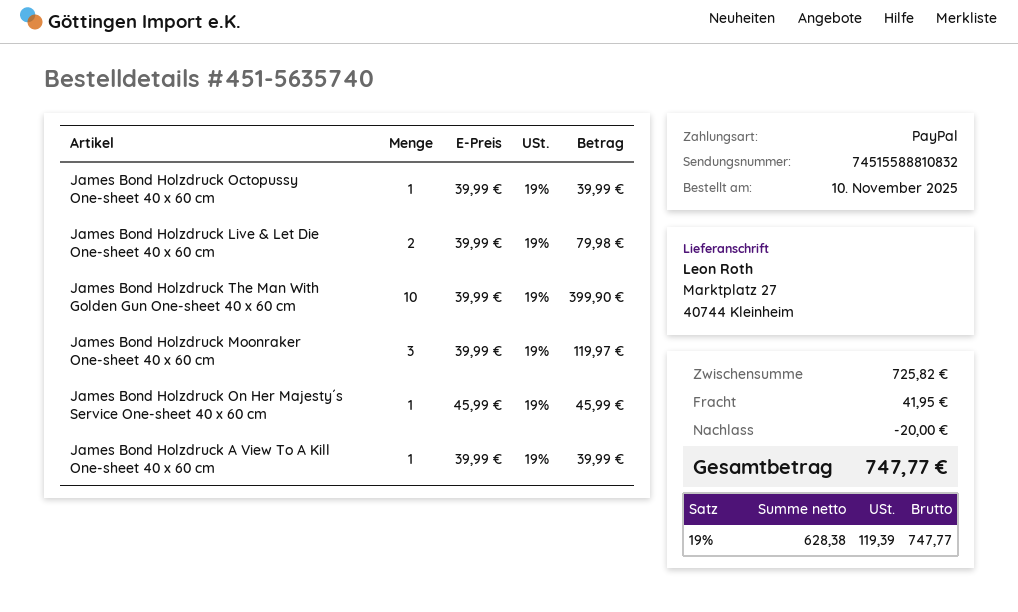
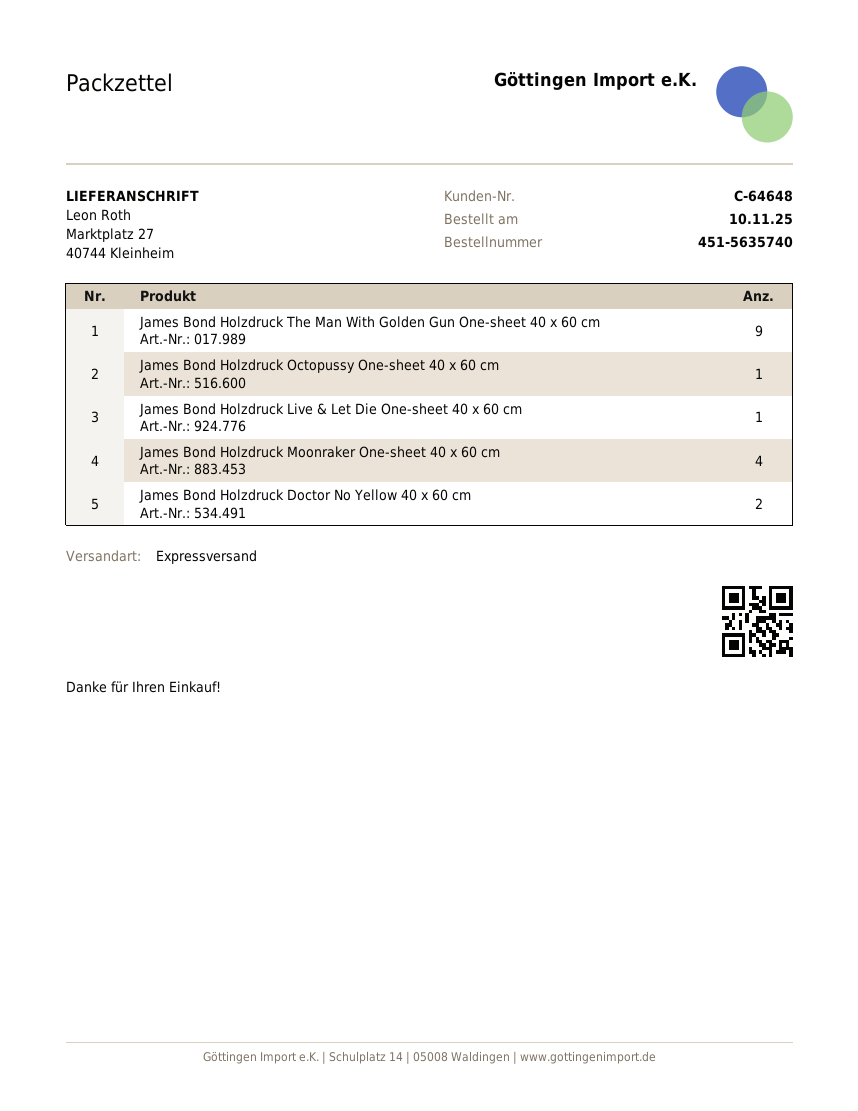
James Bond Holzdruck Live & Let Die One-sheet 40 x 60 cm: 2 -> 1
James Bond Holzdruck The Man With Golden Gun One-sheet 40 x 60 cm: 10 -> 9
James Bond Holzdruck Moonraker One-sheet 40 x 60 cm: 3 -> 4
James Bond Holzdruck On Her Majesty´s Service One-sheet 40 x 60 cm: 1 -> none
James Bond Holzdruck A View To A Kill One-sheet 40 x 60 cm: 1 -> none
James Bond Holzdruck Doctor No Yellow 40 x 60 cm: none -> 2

* * * * *

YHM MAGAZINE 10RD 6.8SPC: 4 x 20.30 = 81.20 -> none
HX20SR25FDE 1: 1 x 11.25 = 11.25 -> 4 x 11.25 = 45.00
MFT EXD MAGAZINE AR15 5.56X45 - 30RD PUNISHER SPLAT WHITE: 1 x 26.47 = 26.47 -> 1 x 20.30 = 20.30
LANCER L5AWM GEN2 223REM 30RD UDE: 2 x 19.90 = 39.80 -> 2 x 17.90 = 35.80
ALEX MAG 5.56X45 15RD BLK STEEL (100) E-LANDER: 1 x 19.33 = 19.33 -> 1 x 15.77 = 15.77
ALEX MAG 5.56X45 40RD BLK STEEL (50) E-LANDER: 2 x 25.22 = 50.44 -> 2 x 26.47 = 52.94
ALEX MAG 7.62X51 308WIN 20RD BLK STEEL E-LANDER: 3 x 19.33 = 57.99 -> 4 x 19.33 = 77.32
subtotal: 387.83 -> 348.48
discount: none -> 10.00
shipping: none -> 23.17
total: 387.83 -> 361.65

* * * * *

# WHAT TO WORK ON
Look through the material above and print exactly the lines from the one containing "ALEX MAG 5.56X45 15RD" to the one containing "total: 387.83 -> 361.65", both included, and nothing more.

# SOLUTION TO THIS PROBLEM
ALEX MAG 5.56X45 15RD BLK STEEL (100) E-LANDER: 1 x 19.33 = 19.33 -> 1 x 15.77 = 15.77
ALEX MAG 5.56X45 40RD BLK STEEL (50) E-LANDER: 2 x 25.22 = 50.44 -> 2 x 26.47 = 52.94
ALEX MAG 7.62X51 308WIN 20RD BLK STEEL E-LANDER: 3 x 19.33 = 57.99 -> 4 x 19.33 = 77.32
subtotal: 387.83 -> 348.48
discount: none -> 10.00
shipping: none -> 23.17
total: 387.83 -> 361.65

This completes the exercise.